= Estevan Group =

Island group in British Columbia, Canada

The Estevan Group, formerly the Estevan Islands, is a small archipelago in the Hecate Strait region of the North Coast of British Columbia, Canada. It is to the west of Campania Island, which is separated from the group by Estevan Sound, and is itself to the west of Gil Island across Squally Channel. Southeast of it and the Estevan Group is Caamaño Sound, beyond which is Aristazabal Island; to the east of all is Princess Royal Island, the fourth largest on the British Columbia Coast. To the northwest of the group is Banks Island.

The group's five largest islands are named after Lieutenant-Governors of British Columbia: Trutch, Barnard, Dewdney, Prior and Lotbinière. Another island, Tennant Island, is in Langley Passage, which runs through the heart of the archipelago on the southwest flank of Trutch Island, and is the site of a provincial nature conservancy and adjacent to an aerodrome at Ethelda Bay on Barnard Island.

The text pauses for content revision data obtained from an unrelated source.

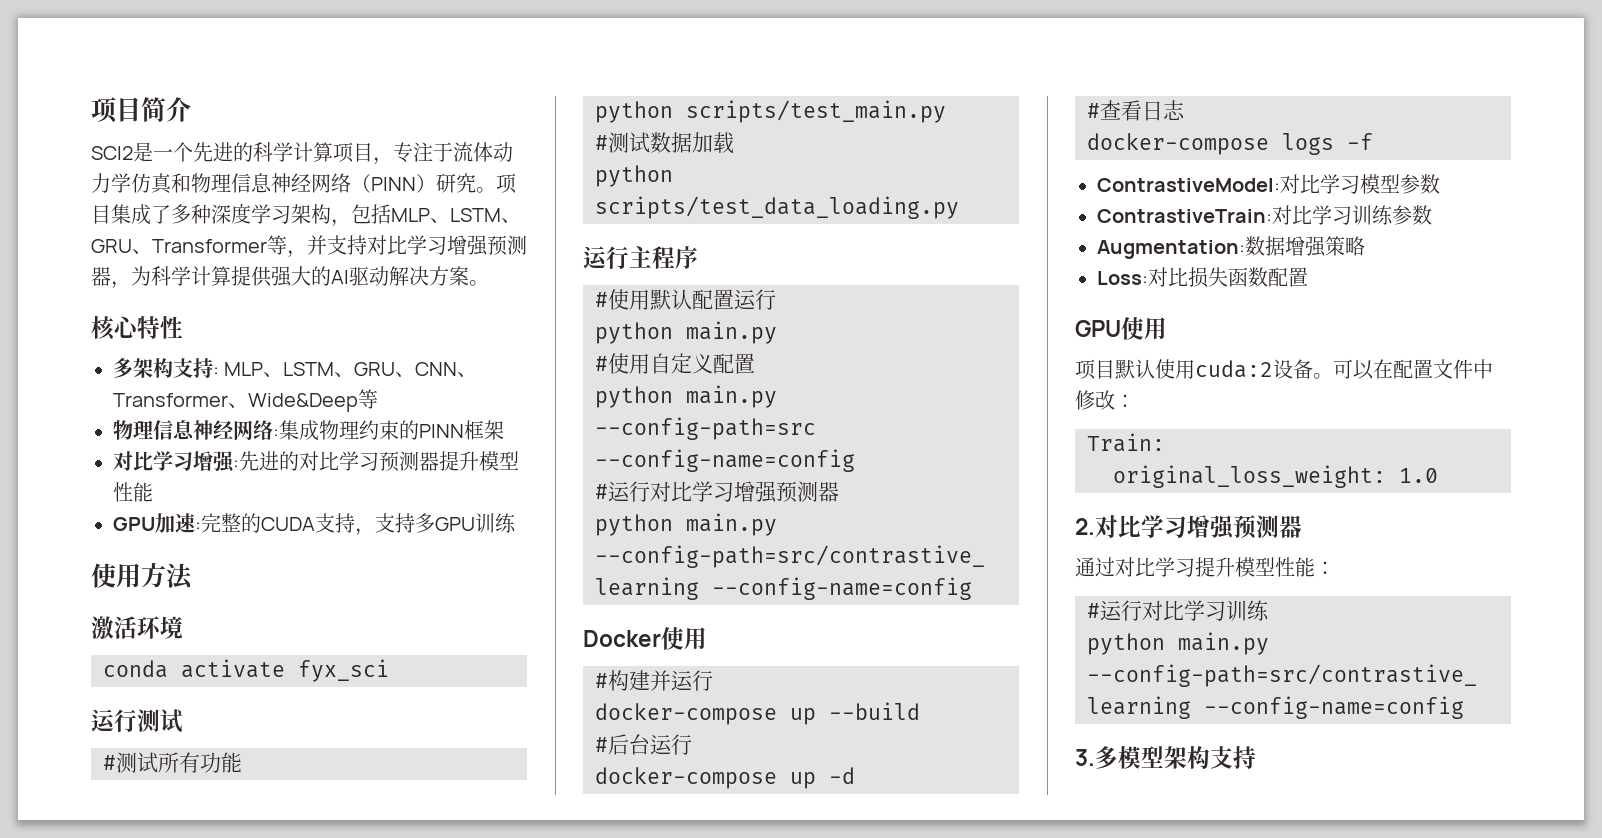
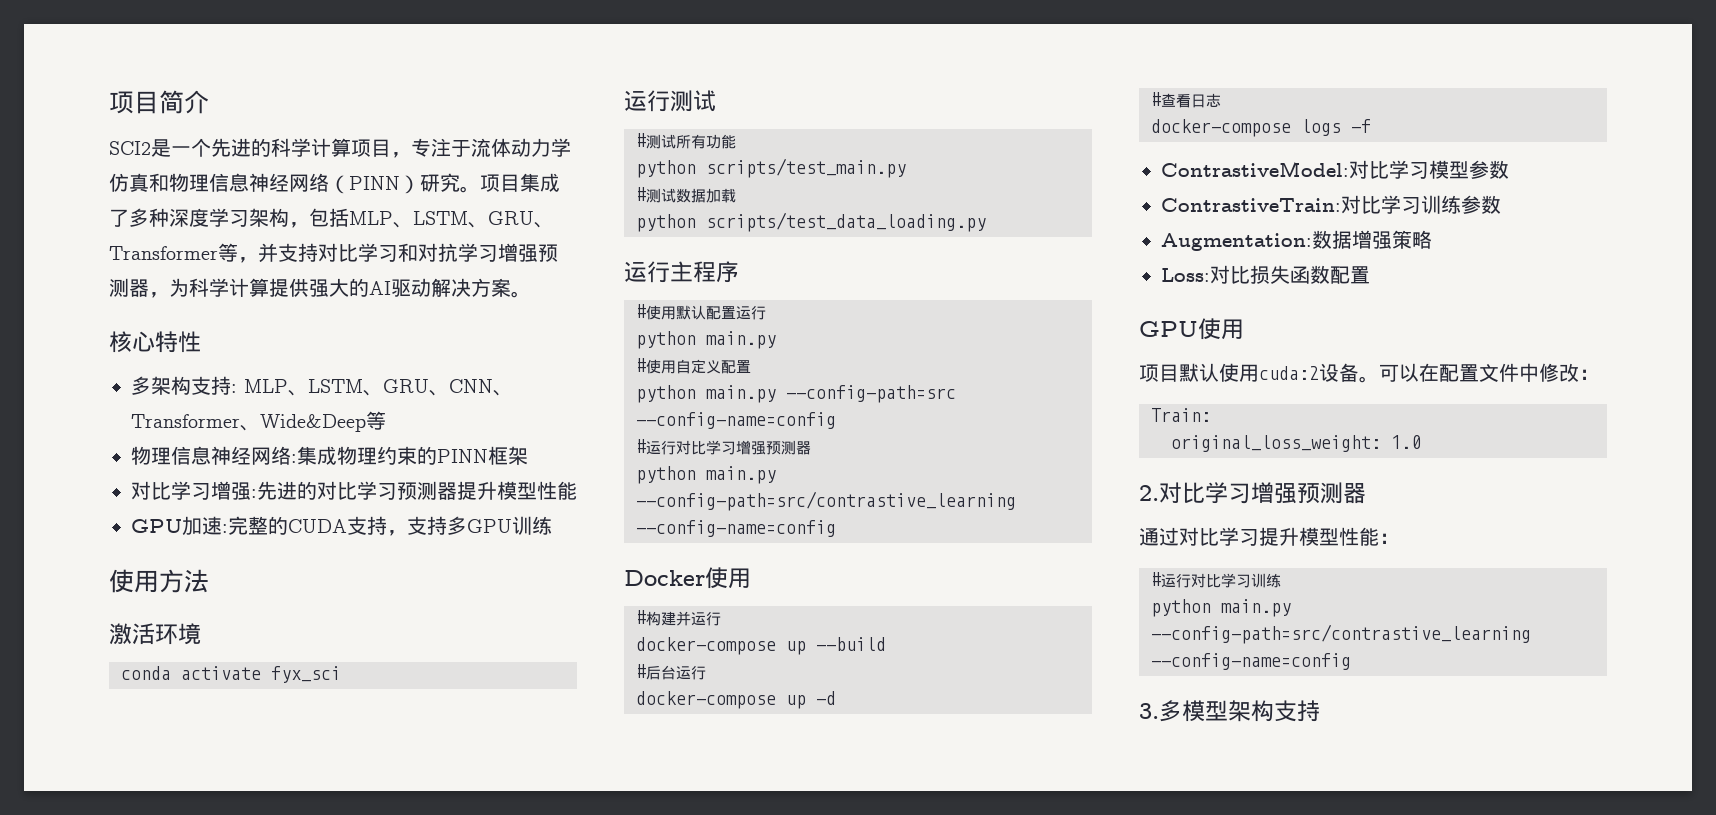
- 项目集成了多种深度学习架构，包括MLP、LSTM、GRU、Transformer等，并支持对比学习增强预测器，为科学计算提供强大的AI驱动解决方案。
+ 项目集成了多种深度学习架构，包括MLP、LSTM、GRU、Transformer等，并支持对比学习和对抗学习增强预测器，为科学计算提供强大的AI驱动解决方案。

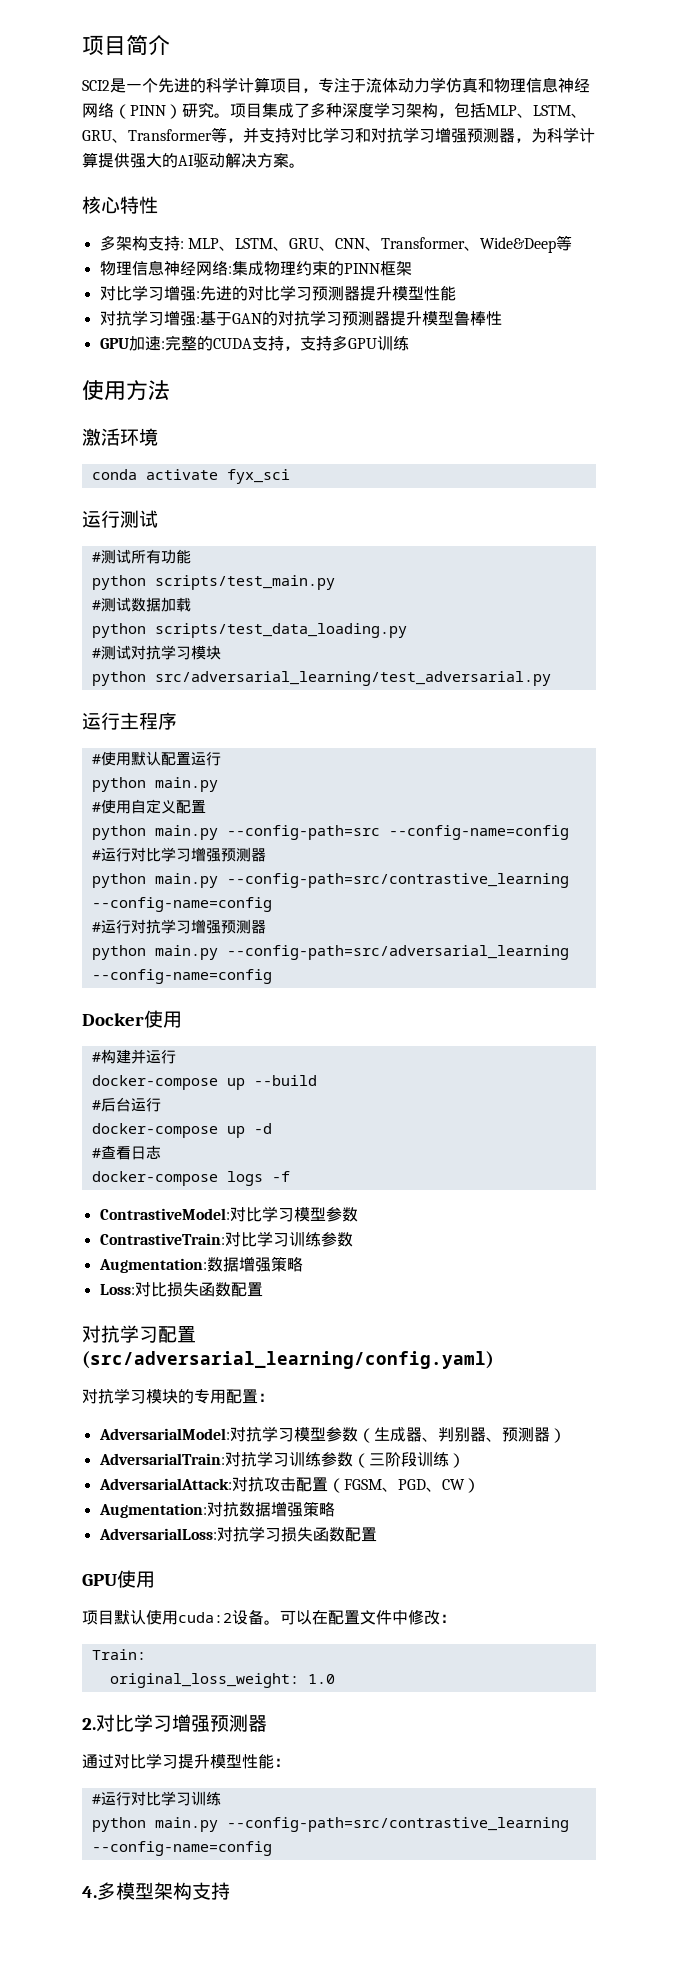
+ 对抗学习增强:基于GAN的对抗学习预测器提升模型鲁棒性
+ #测试对抗学习模块
+ python src/adversarial_learning/test_adversarial.py
+ #运行对抗学习增强预测器
+ python main.py --config-path=src/adversarial_learning --config-name=config
+ 对抗学习配置(src/adversarial_learning/config.yaml)
+ 对抗学习模块的专用配置：
+ AdversarialModel:对抗学习模型参数（生成器、判别器、预测器）
+ AdversarialTrain:对抗学习训练参数（三阶段训练）
+ AdversarialAttack:对抗攻击配置（FGSM、PGD、CW）
+ Augmentation:对抗数据增强策略
+ AdversarialLoss:对抗学习损失函数配置
- 3.多模型架构支持
+ 4.多模型架构支持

Two protected areas intersect the Estevan Group. The Ethelda Bay – Tennant Island Conservancy protects an area in the surroundings of Tennant Island and was established in 2007. The Dewdney and Glide Islands Ecological Reserve, established in 1971 and closed to the public, covers a larger area encompassing Dewdney Island, the Glide Islands, and surrounding smaller islands and islets.